MRI/Ultrasound Fusion Biopsy
Affiliated Departments and Centers
The MRI/ultrasound fusion biopsy begins with a prostate MRI performed in a 3T MRI. This inital exam will be read by a radiologist who will identify areas suspicious for cancer. Diagnostic MRI and the biopsy can be scheduled on separate days. Alternatively, diagnostic MRI can be performed in the morning and a biopsy is tentatively scheduled for the afternoon of the same day. If no target is identified on the diagnostic MRI, the biopsy can be cancelled.
To image the prostate, you will be placed on the MRI table and a special device called a coil will be inserted into the rectum directly under the prostate. You will feel mild discomfort (pressure) during the insertion, but should be comfortable during the exam. A balloon tip on the coil will be inflated to hold the coil in place. You will be given ear plugs to help reduce the noise the MRI machine makes, a call button to communicate with the MRI technologist and positioned in the MRI machine to start the exam. The MRI technologist will be in constant contact with you during the exam. A series of images will be taken of the prostate and surrounding area. Contrast, which is a special MRI dye, will be given by IV near the end of the exam. The exam takes about 45 minutes to an hour. After all of the images are acquired, the coil balloon will be deflated and removed.
An expert radiologist will review the images and create a 3D image of the prostate with suspicious lesions for cancer marked on these images using a Uronav workstation. These images will be electronically send to the urologist`s workstation.
Transrectal US guided biopsy will be performed by the urologist in the Duchossois Center for Advanced Medicine (DCAM) in the afternoon. While performing the biopsy, the urologist will have the annotated MR images with the target suspicious area(s) marked on these images on his monitor. He will fuse these images over real time transrectal US images of the prostate for accurate targeting. In addition to the targeted biopsy, he will also obtain a standard 12 core biopsy from the prostate. If the radiologist does not find suspicious targets you may choose to either cancel the biopsy or undergo the standard 12 core transrectal ultrasound-guided non-targeted biopsy.
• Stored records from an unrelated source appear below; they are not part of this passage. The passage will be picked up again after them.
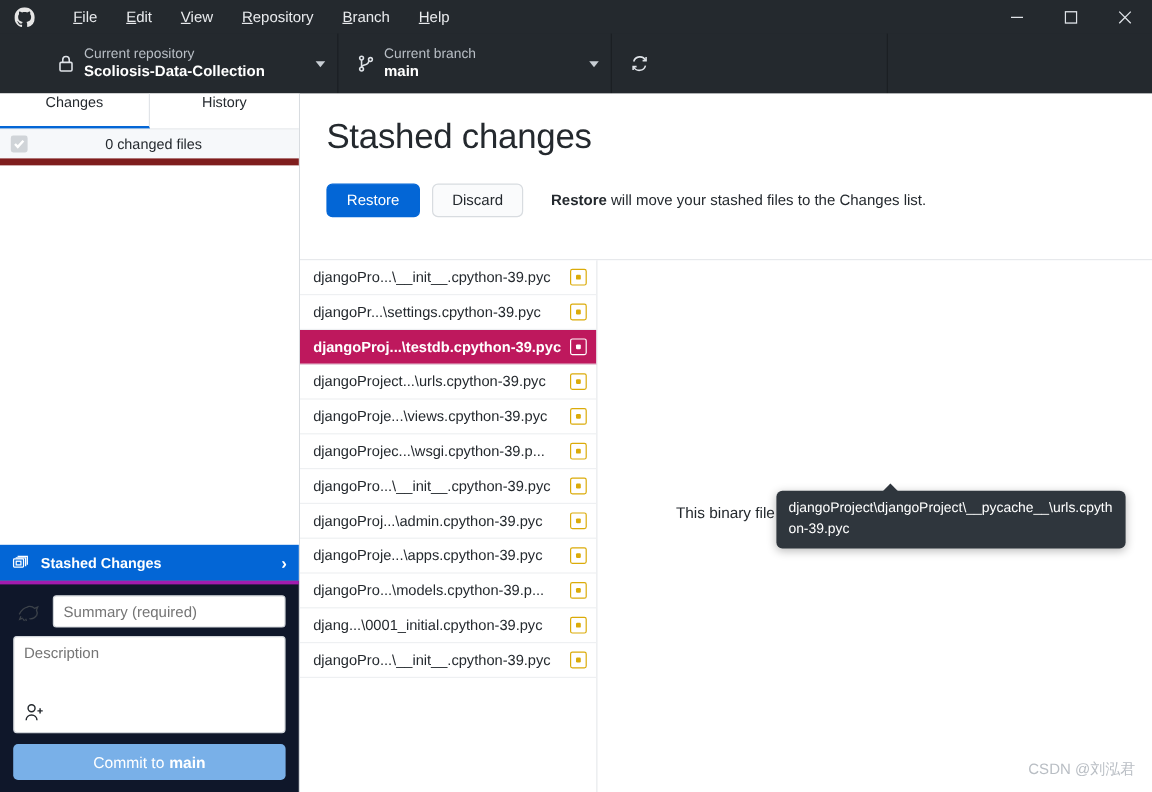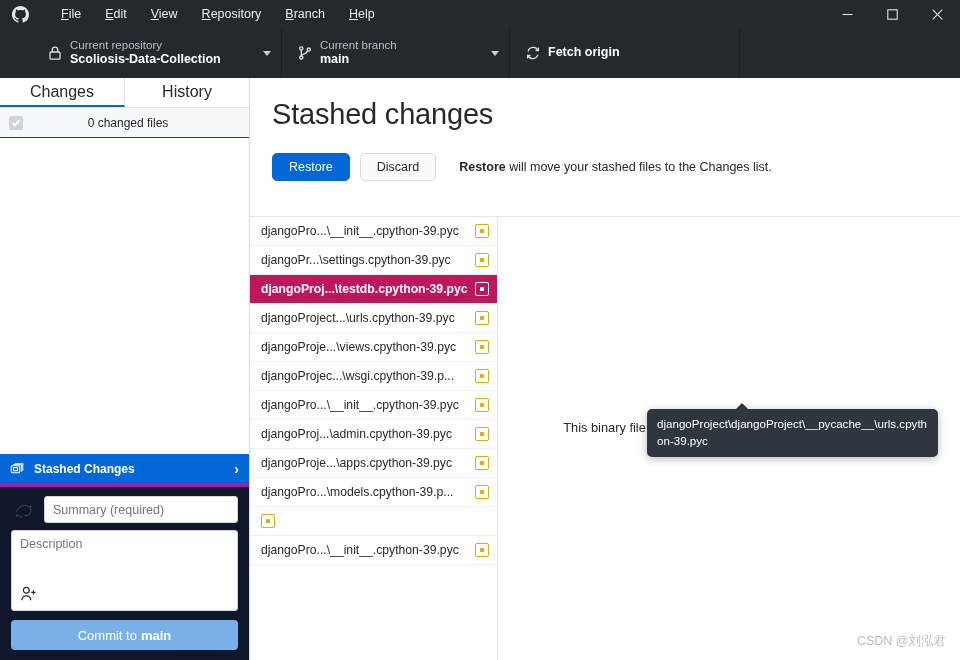--- a/index.html
+++ b/index.html
@@ -391,7 +391,6 @@
           </svg>
       </span>
       <span class="tb-text">
-        <span class="tb-value">Fetch origin</span>
       </span>
     </div>
 

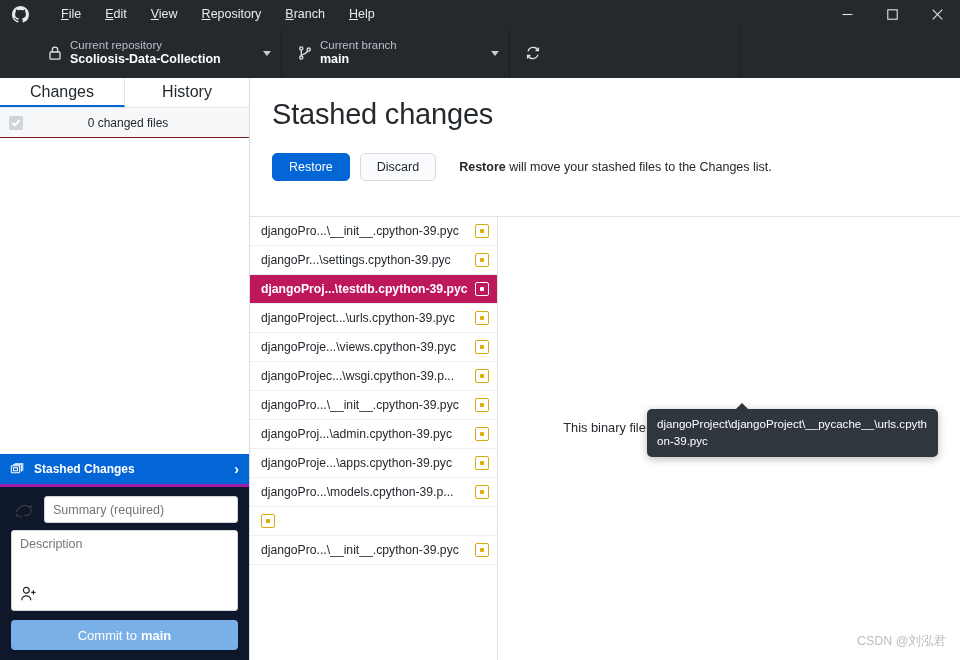--- a/index.html
+++ b/index.html
@@ -105,8 +105,8 @@
   }
   .tab {
     flex: 1;
-    display: flex; align-items: center; justify-content: center;
-    font-size: 16px; color: #24292e;
+    display: flex; justify-content: center;
+    font-size: 12px; color: #24292e;
     border-bottom: 2px solid transparent;
   }
   .tab.active { border-bottom: 2px solid #0366d6; font-weight: normal; }

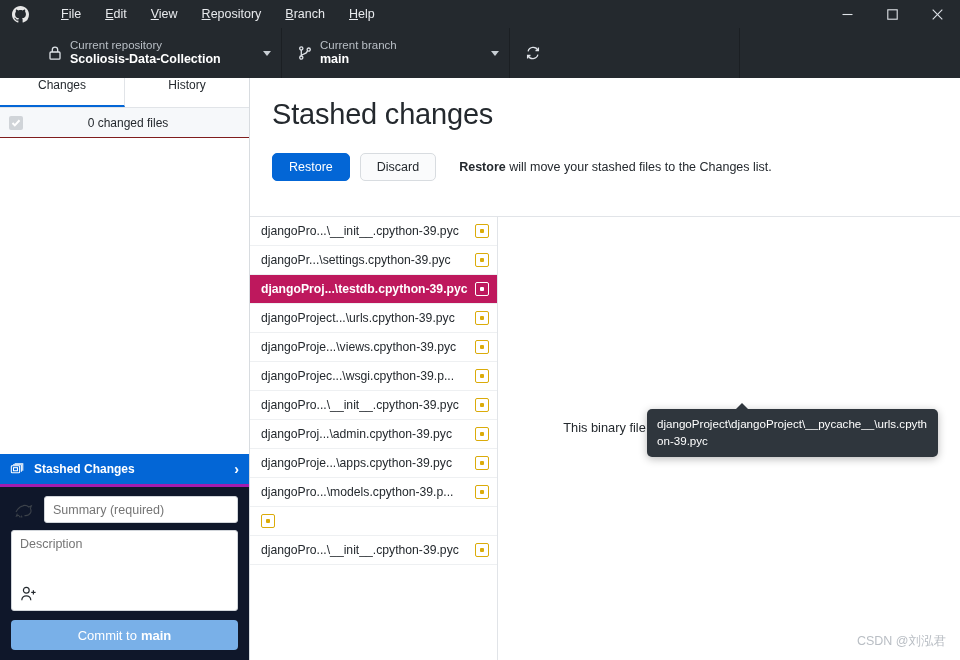--- a/index.html
+++ b/index.html
@@ -115,7 +115,7 @@
     height: 30px;
     display: flex; align-items: center;
     background: #f6f8fa;
-    border-bottom: 1px solid #7f1d1d;
+    border-bottom: 6px solid #7f1d1d;
     padding-left: 9px;
   }
   .chk {

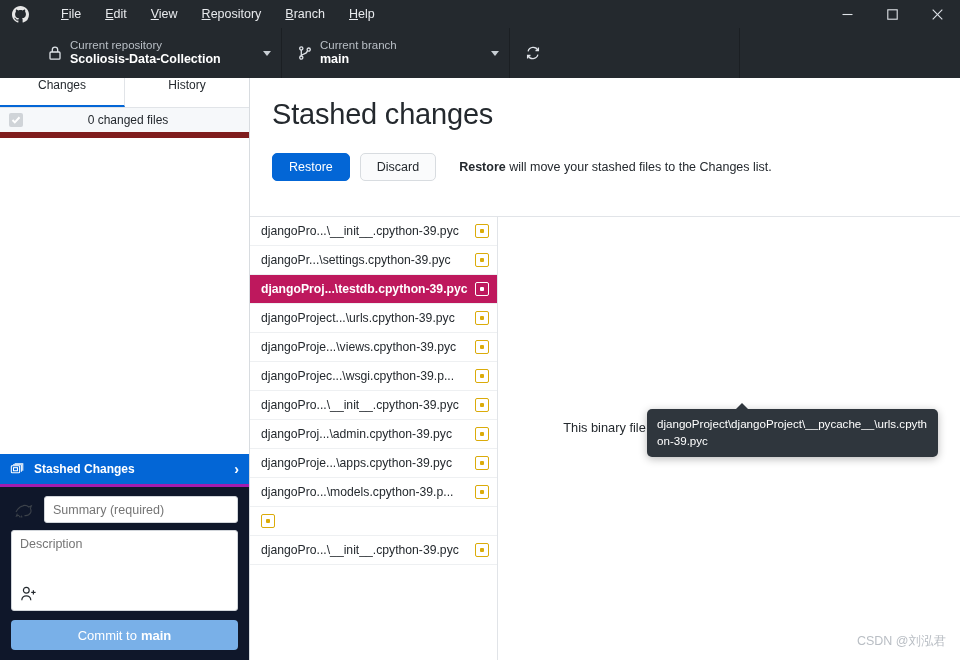--- a/index.html
+++ b/index.html
@@ -540,6 +540,7 @@
               </span>
             </div>
             <div class="frow">
+              <span class="fname">djang...\0001_initial.cpython-39.pyc</span>
               <span class="fstatus">
                 <i></i>
               </span>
Development of Advanced Magnetic Resonance Imaging Sequences for Improved Quantitative Diagnosis of Thoracic-Abdominal-Pelvic Diseases
The purpose of this study is to develop an improved, state of the art, Magnetic Resonance Imaging (MRI) method for evaluating diseases of the thorax, abdomen and pelvis, including the prostate region. This research is being done to better understand the methods used for MRI, and to enable clinicians to use MR imaging technologies to their fullest capabilities.
Only existing University of Chicago patients are enrolled in this trial.
Do not take aspirin or any aspirin-like medication for 7 days prior to your scheduled appointment.
Review this detailed list of what is an aspirin or aspirin-like medication.
If you are taking Coumadin, stop your Coumadin 5-7 days prior to your biopsy.
If you are taking Pradaxa, stop 3 days prior to your biopsy.
*If you are taking aspirin, Coumadin, and/or Pradaxa, please discuss these guidelines with your physician to determine as to when to stop.
The Day Before Your Biopsy
You will have been prescribed four 500mg tablets of Cipro and six 500mg tablets of Keflex. You should have the prescriptions filled at a pharmacy, and should purchase a Fleet enema to use the next morning.
The night before your exam, take one tablet of Cipro before going to bed.
The Day of the Biopsy
The morning of the exam, take one tablet of Cipro and take two tablets of Keflex. Take another two tablets of Keflex right before your biopsy procedure.
Give yourself a Fleet enema, following the instructions on the side of the box.
You may eat a light breakfast and a light lunch before your biopsy, but then must limit your intake to liquids (e.g. water, juice, coffee, tea, broth).
One hour before your biopsy, drink two glasses of water. A full bladder enables the physician to see your prostate more clearly.
If you take prescription medications on a daily basis, please take them to day of your biopsy.
- Please plan to spend one to two hours in our clinic to complete the procedure.
- For your safety, the MRI technologist will ask you several questions.
- You will be asked to remove all jewelry and metals, including removable dentures, and piercings. You will be provided a locker to secure your belongings.
After Your Biopsy
Please be sure to take the final doses of the antibiotics prescribed to you. Take the two remaining tablets of Cipro and the two remaining tablets of Keflex after your procedure.
There are no driving restrictions associated with this procedure; you may drive yourself home.
Biopsy results are typically available in a few days. Your ordering healthcare provider will be notified of the results, who will then share them with you at your follow up appointment or by phone.